Keywords: MLIP; alternative splicing; brain; cellular localization; gene expression; heart; intracellular trafficking; muscle-enriched lamin-interacting protein; protein isoform; protein-protein interaction; skeletal muscle; splice variant; tissue-specific expression; transcriptional regulation; transcriptional start site.

Figure 1.

MLIP expression in the heart and brain of Mlip^+/+ and Mlip^ΔE1/ΔE1 mice. A, generation of Mlip knockout mouse model (Mlip ΔE1) by deletion of exon 1 (E1) of the Mlip gene and its proximal promoter. Orange arrows indicate flox sites. Mlip Ab, polyclonal antibody targeting an epitope in exon 11 of the gene. B, Western blot with MLIP antibody of Mlip^+/+ and Mlip^ΔE1/ΔE1 brain and heart. The polyclonal MLIP antibodies are specific for an epitope encoded within exon 11. Lamin B was used as a loading control. C, PCR amplification of Mlip cDNA from brain and heart of Mlip^+/+ and Mlip^ΔE1/ΔE1 mice using forward primers specific for Mlip exon 1b or exon 1a, respectively, and exon 14 reverse primer. Ubc was used as a loading control.

Figure 2.

Identification of two Mlip alternative transcriptional start sites. A, 5′-RACE reactions targeting Mlip were performed on mRNA extracted from adult mouse heart, brain, and skeletal muscle and subsequently identified by DNA sequencing. B, tissue distribution of exon 1a and exon 1b identified from 96 clones from heart, brain, and skeletal muscle. C and D, display of UCSC Genome Browser (ENCODE project data) showing histone H3 epigenetic marks (H3K27Ac, H3K4Me1, and H3K4Me3; the height of the peak correlates with the strength of signal in a given cell line) centered on exon 1a (C) and exon 1b (D) of the Mlip gene in different cell lines.

Figure 3.

MLIP tissue expression profile in Mlip^+/+ mice. A and B, PCR amplification of Mlip cDNA on tissues of Mlip^+/+ mice using different combinations of primers (arrows; A, a–e) targeting exons of the Mlip gene. *, nonspecific amplification. Ubc was used as a loading control. C, Western blot with MLIP antibody of MLIP^+/+ brain, heart, and skeletal (Sk.) muscle. *, tissue-specific isoforms. Actin was used as a loading control.

Figure 4.

Cellular localization of MLIP isoforms. A, schematic representation of the different synthetic human Myc-tagged Mlip isoforms used to transfect 293 cells. B, Western blot with Myc tag antibody. GAPDH was used as a loading control. C, immunostaining of 293 cells with Myc tag antibody (red), wheat germ agglutinin (WGA; green), and 4′,6-diamidino-2-phenylindole (DAPI; blue).
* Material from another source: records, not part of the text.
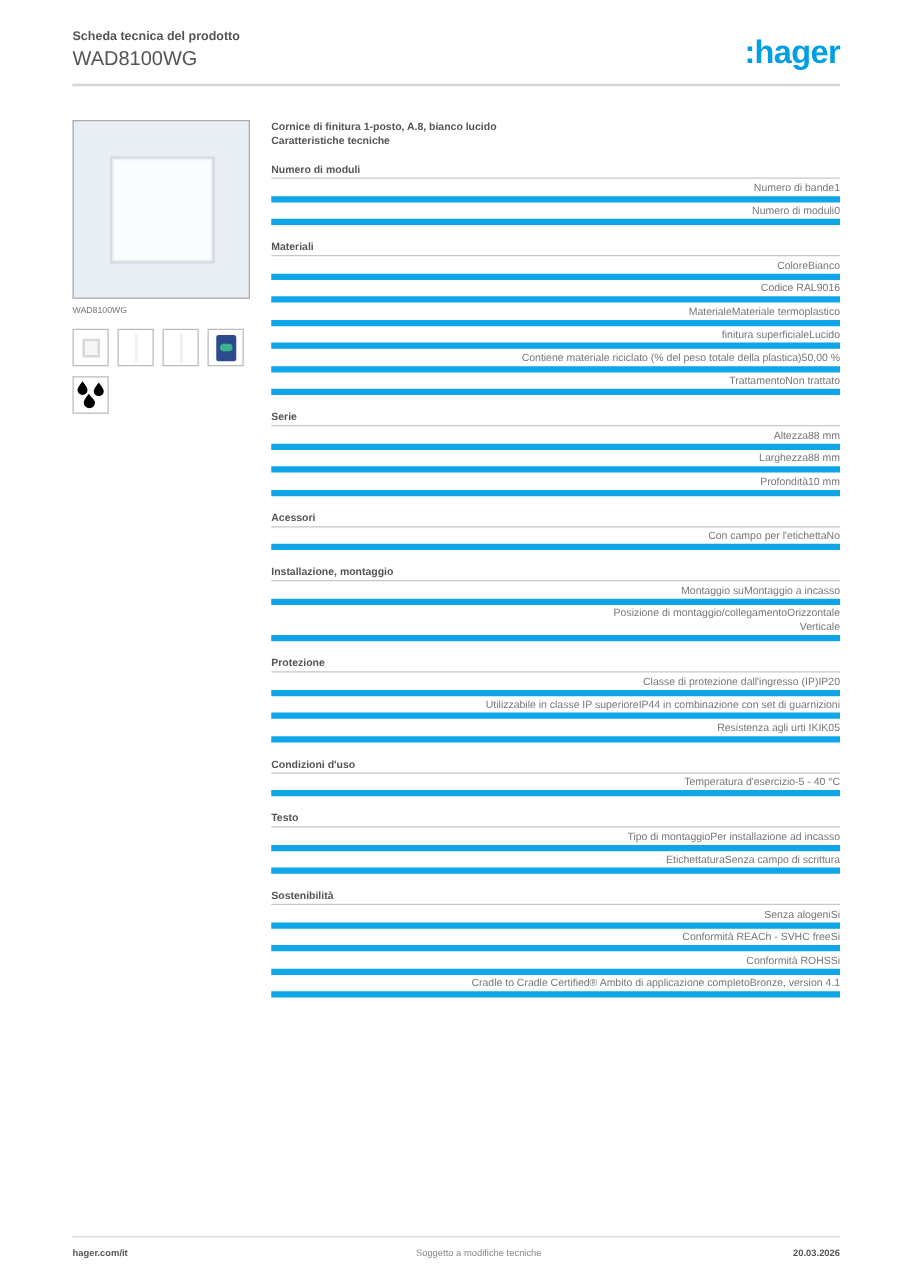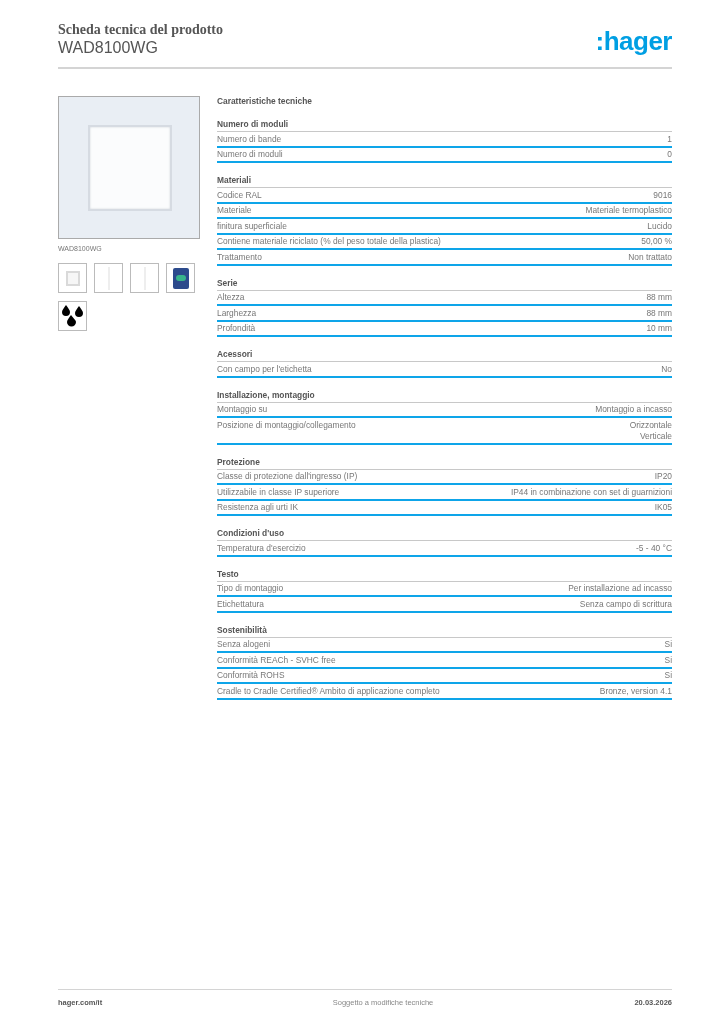"Scheda tecnica del prodotto" .doc-title { font-family: Liberation Serif, serif -> none; font-size: 14px -> 10px }
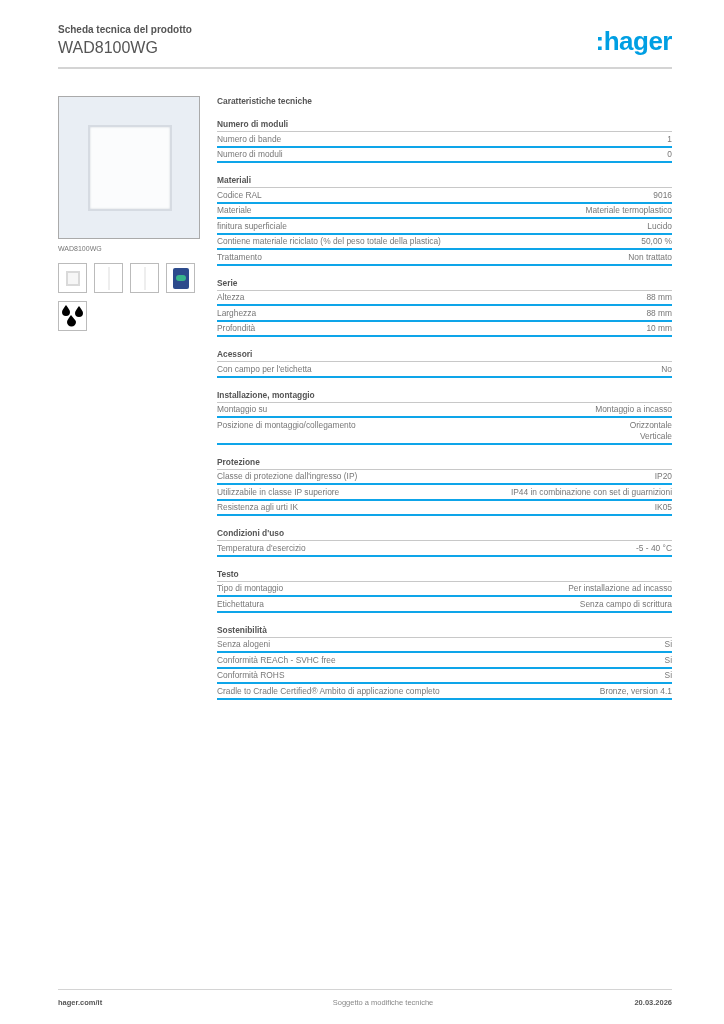"Cornice di finitura 1-posto, A.8," div.product-desc { html: none -> <div>Cornice di finitura 1-posto, A.8, bianco lucido</div> }
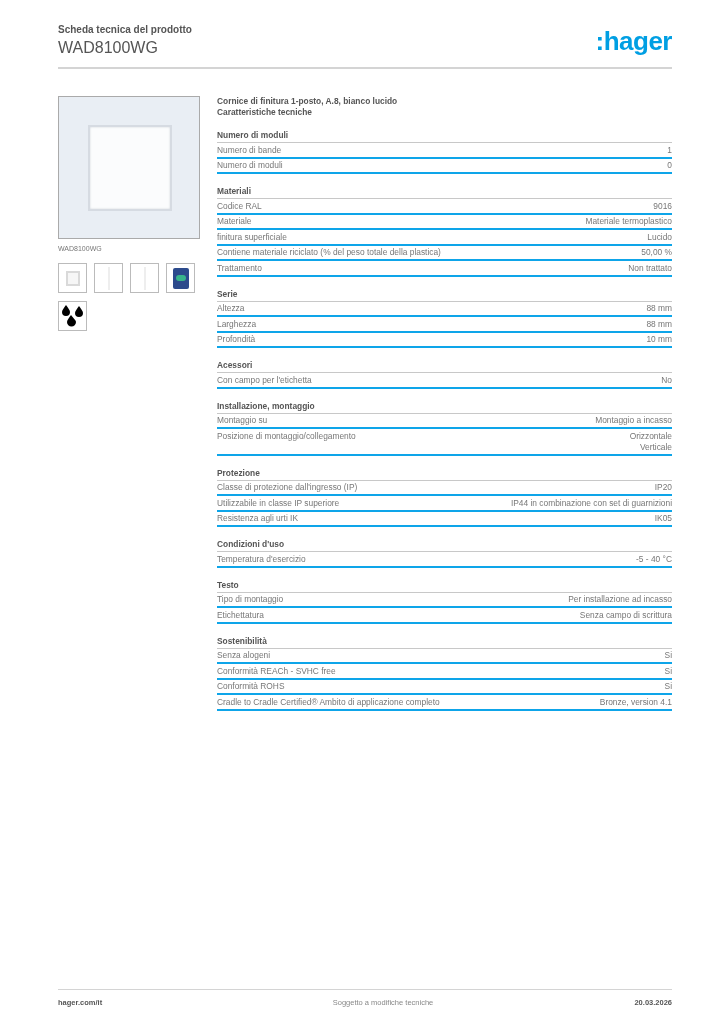"Numero di bande" .row { border-bottom: 2px solid #0ea5e9 -> 5px solid #0ea5e9; justify-content: space-between -> flex-end }
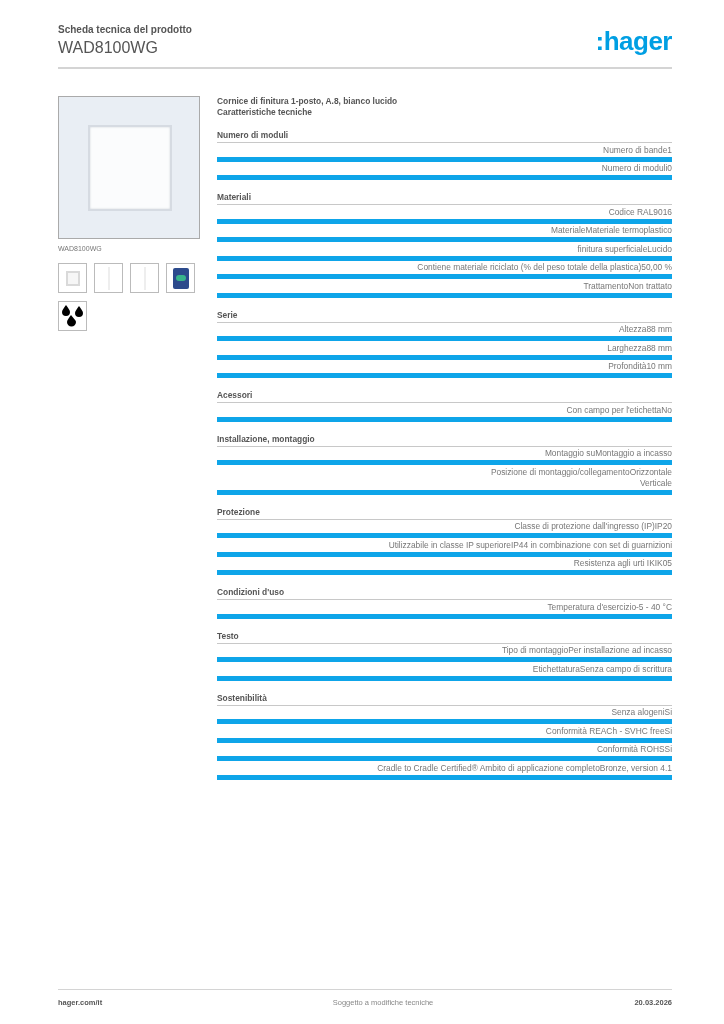"Colore" div.row { html: none -> <div> <span>Colore</span> <span>Bianco</span> </div> }
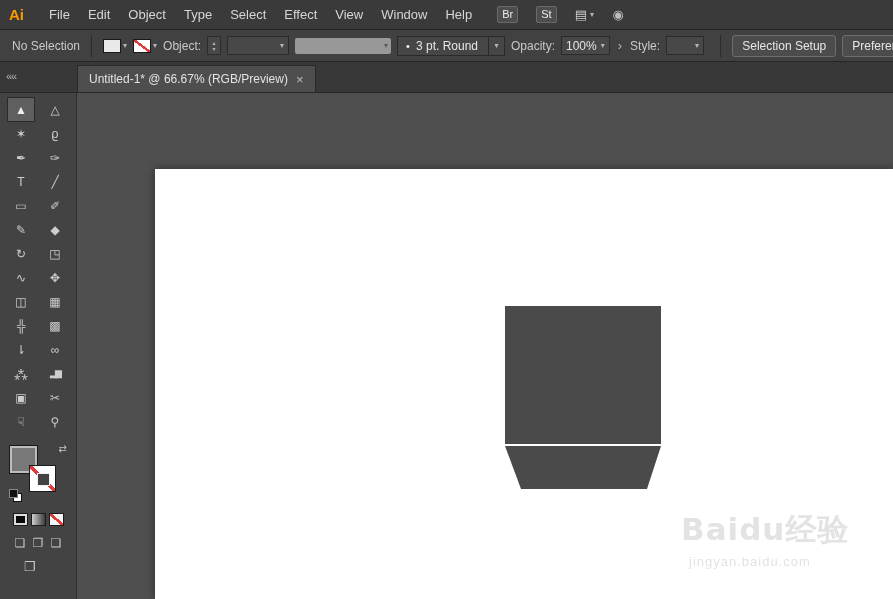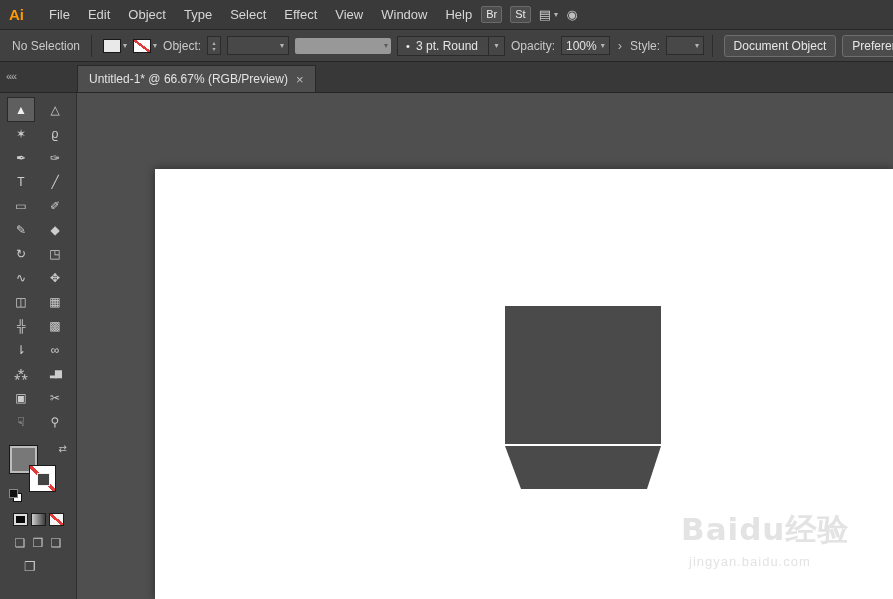"Br" .menu-right { gap: 8px -> 18px; margin-left: 0 -> 16px }
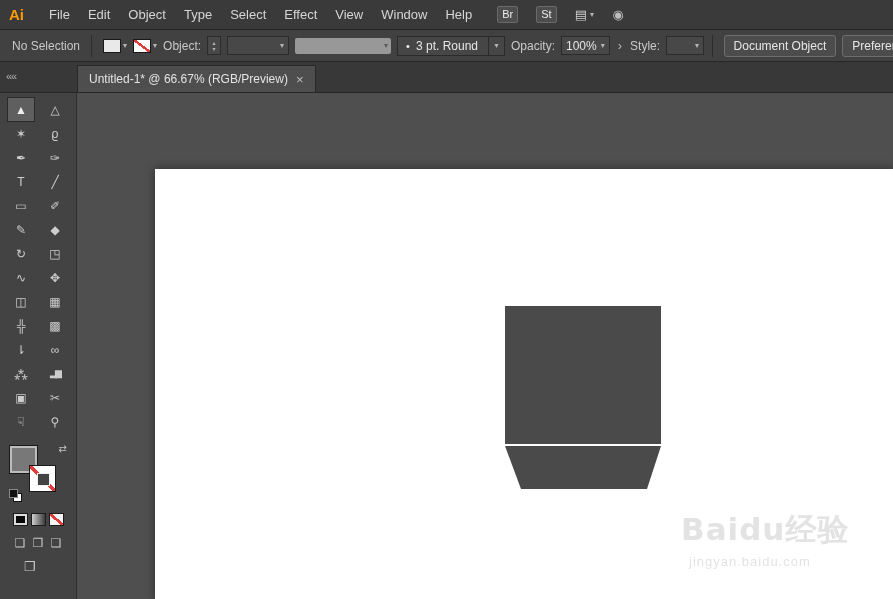"Document Object" button.btn { text: Document Object -> Selection Setup }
Scale bars, 20 μm. D, Western blot with MLIP antibody of nuclear and cytoplasmic fractions isolated from MLIP^+/+ heart. GAPDH and lamin B were used as cellular fractionation controls. *, cytoplasmic-specific isoform.

Figure 5.

Structure, expression and splicing of the Mlip gene. A, Mlip exon 1a encodes an A-type lamin interaction domain. Purified recombinant MLIP isoforms and lamin A fusion proteins were incubated together. Complexes were immunoprecipitated and resolved by SDS-PAGE. B, schematic summary of MLIP–LMNA interaction assay. C, structure of the Mlip gene. The size of the boxes, corresponding to the exons, is proportional to the exon's size in bp. The lines (representing the introns) are not representative of the actual size of the introns in the genome. D, using alternative start sites located in exon 1a or exon1b, the gene gives rise to different mRNA expressed in a tissue-specific manner. ✓, tissue in which the given mRNA is expressed; BD, known binding domain. E, inclusion of the exons in the mRNA based on sequencing data. The gray boxes represent the exons largely spliced out (versatile regions), exon 3 (light green box) is included in about 50% of all the mRNA (“semi”-ubiquitous region), and exons 9–11 and exon 14 (dark green) constitute a ubiquitous region of the gene.